Please set down each of the lines below once more, exactly, omitting all pictures.
BEGIN EXERCISE INPUTS
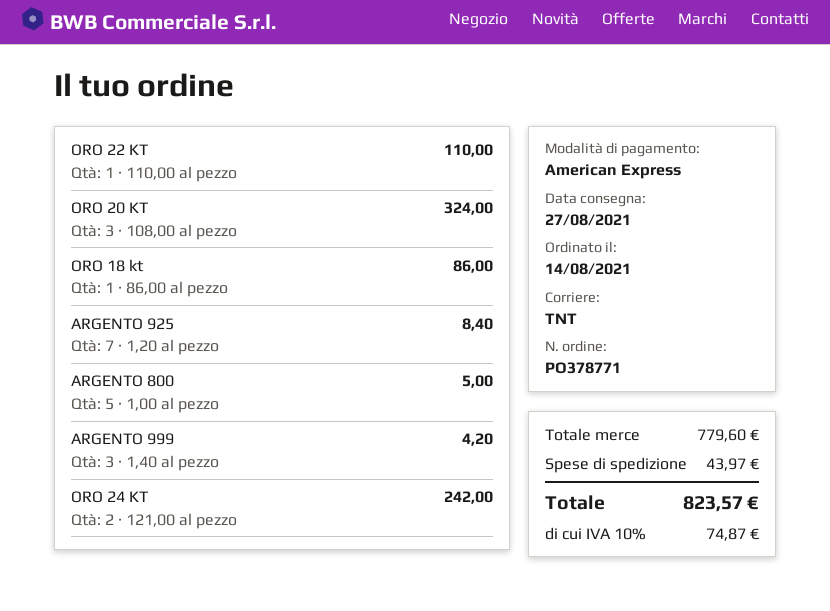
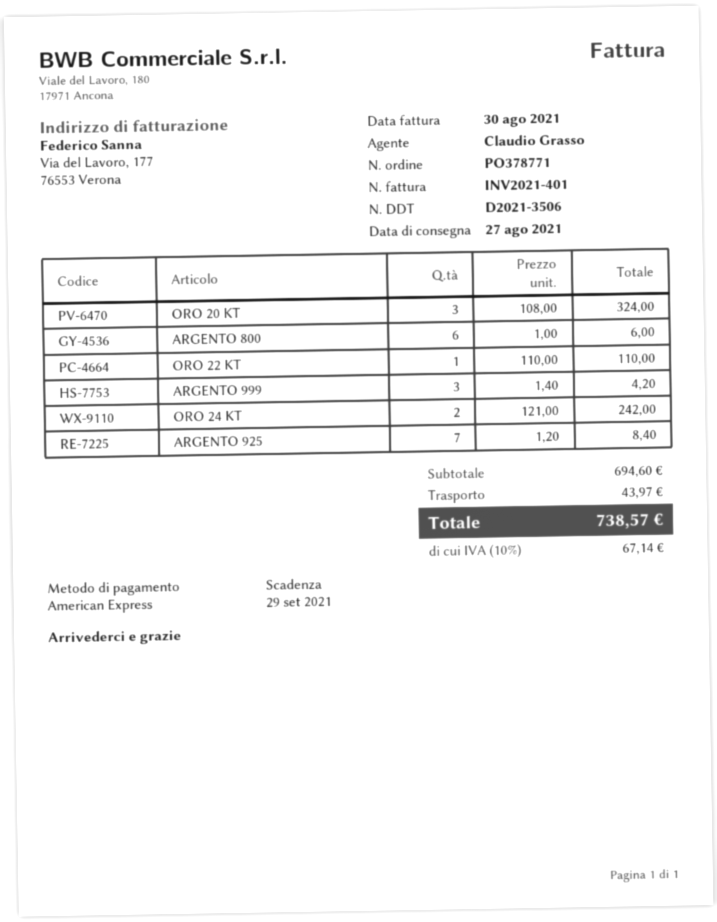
ORO 18 kt: 1 x 86.00 = 86.00 -> none
ARGENTO 800: 5 x 1.00 = 5.00 -> 6 x 1.00 = 6.00
subtotal: 779.60 -> 694.60
tax: 10% = 74.87 -> 10% = 67.14
total: 823.57 -> 738.57

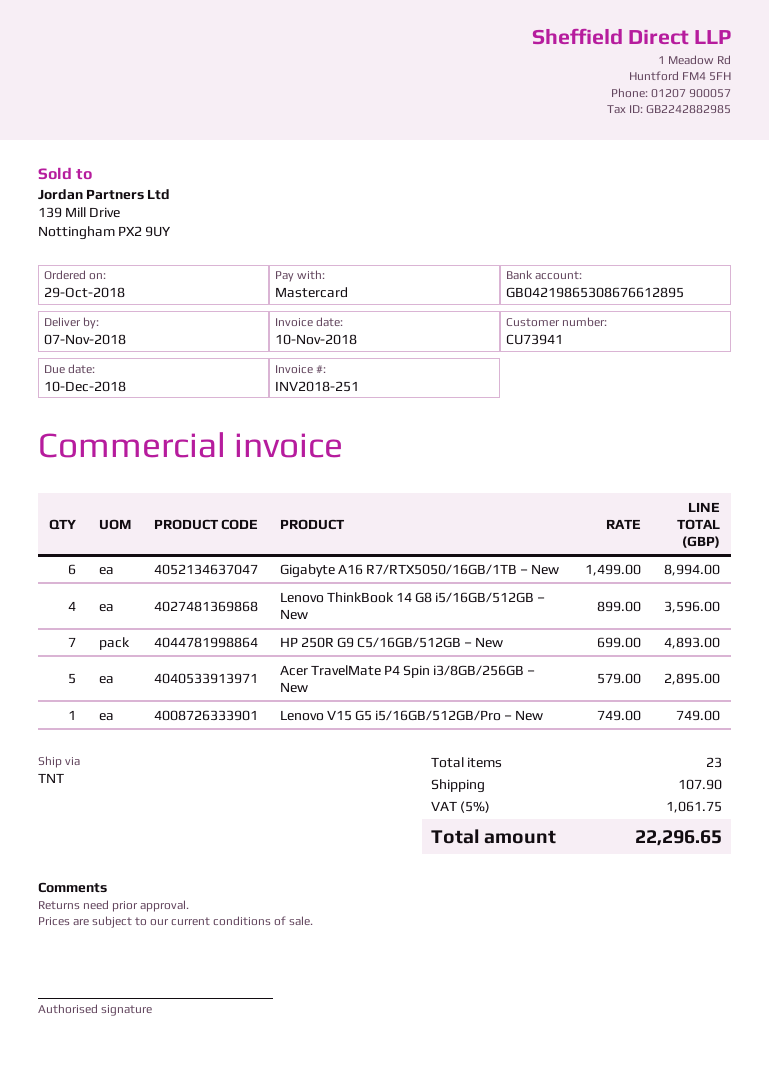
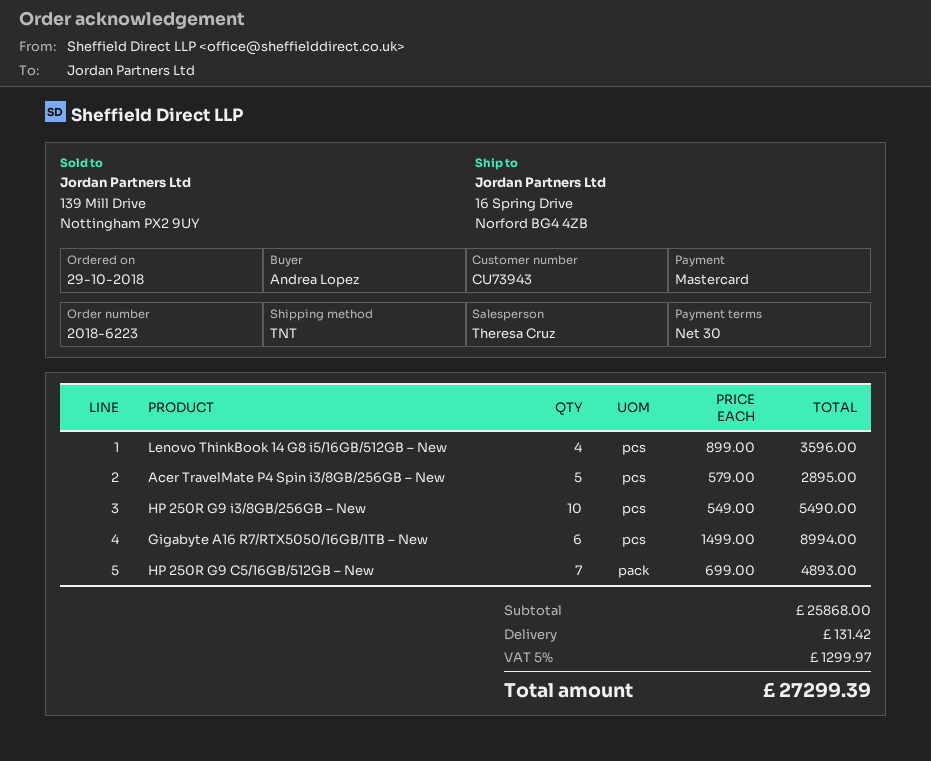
customer number: CU73941 -> CU73943
Lenovo V15 G5 i5/16GB/512GB/Pro – New: 1 x 749.00 = 749.00 -> none
HP 250R G9 i3/8GB/256GB – New: none -> 10 x 549.00 = 5490.00
shipping: 107.90 -> 131.42
tax: 5% = 1061.75 -> 5% = 1299.97
total: 22296.65 -> 27299.39

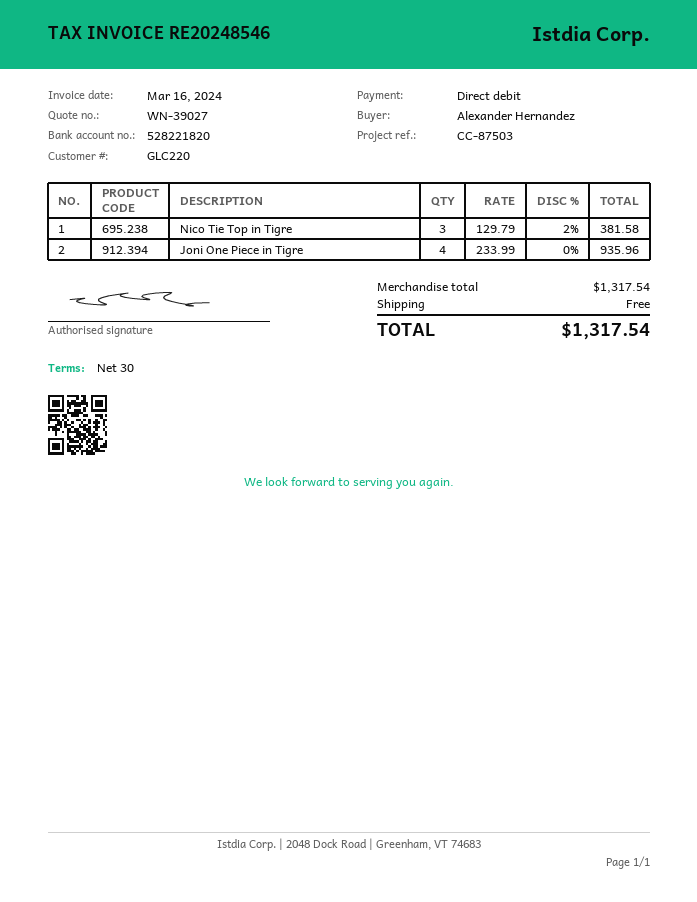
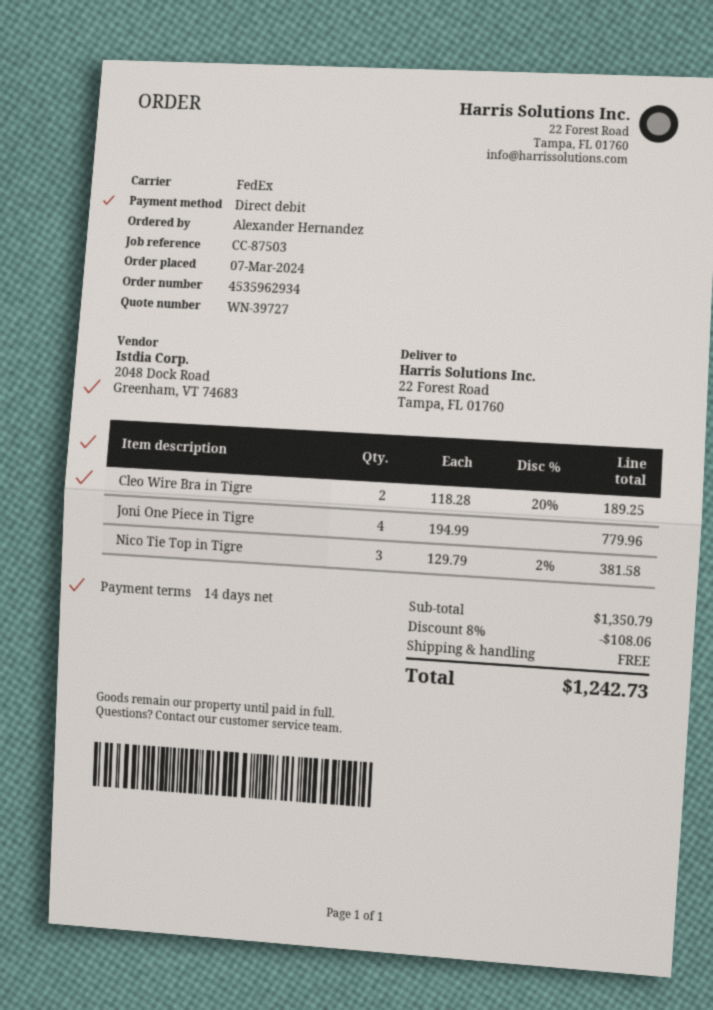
quote number: WN-39027 -> WN-39727
payment terms: 30 days -> 14 days
Joni One Piece in Tigre: 4 x 233.99 = 935.96 -> 4 x 194.99 = 779.96
Cleo Wire Bra in Tigre: none -> 2 x 118.28 - 20% = 189.25
subtotal: 1317.54 -> 1350.79
discount: none -> 8% = 108.06
total: 1317.54 -> 1242.73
END EXERCISE INPUTS
▶ TASK ANSWER:
ORO 18 kt: 1 x 86.00 = 86.00 -> none
ARGENTO 800: 5 x 1.00 = 5.00 -> 6 x 1.00 = 6.00
subtotal: 779.60 -> 694.60
tax: 10% = 74.87 -> 10% = 67.14
total: 823.57 -> 738.57

customer number: CU73941 -> CU73943
Lenovo V15 G5 i5/16GB/512GB/Pro – New: 1 x 749.00 = 749.00 -> none
HP 250R G9 i3/8GB/256GB – New: none -> 10 x 549.00 = 5490.00
shipping: 107.90 -> 131.42
tax: 5% = 1061.75 -> 5% = 1299.97
total: 22296.65 -> 27299.39

quote number: WN-39027 -> WN-39727
payment terms: 30 days -> 14 days
Joni One Piece in Tigre: 4 x 233.99 = 935.96 -> 4 x 194.99 = 779.96
Cleo Wire Bra in Tigre: none -> 2 x 118.28 - 20% = 189.25
subtotal: 1317.54 -> 1350.79
discount: none -> 8% = 108.06
total: 1317.54 -> 1242.73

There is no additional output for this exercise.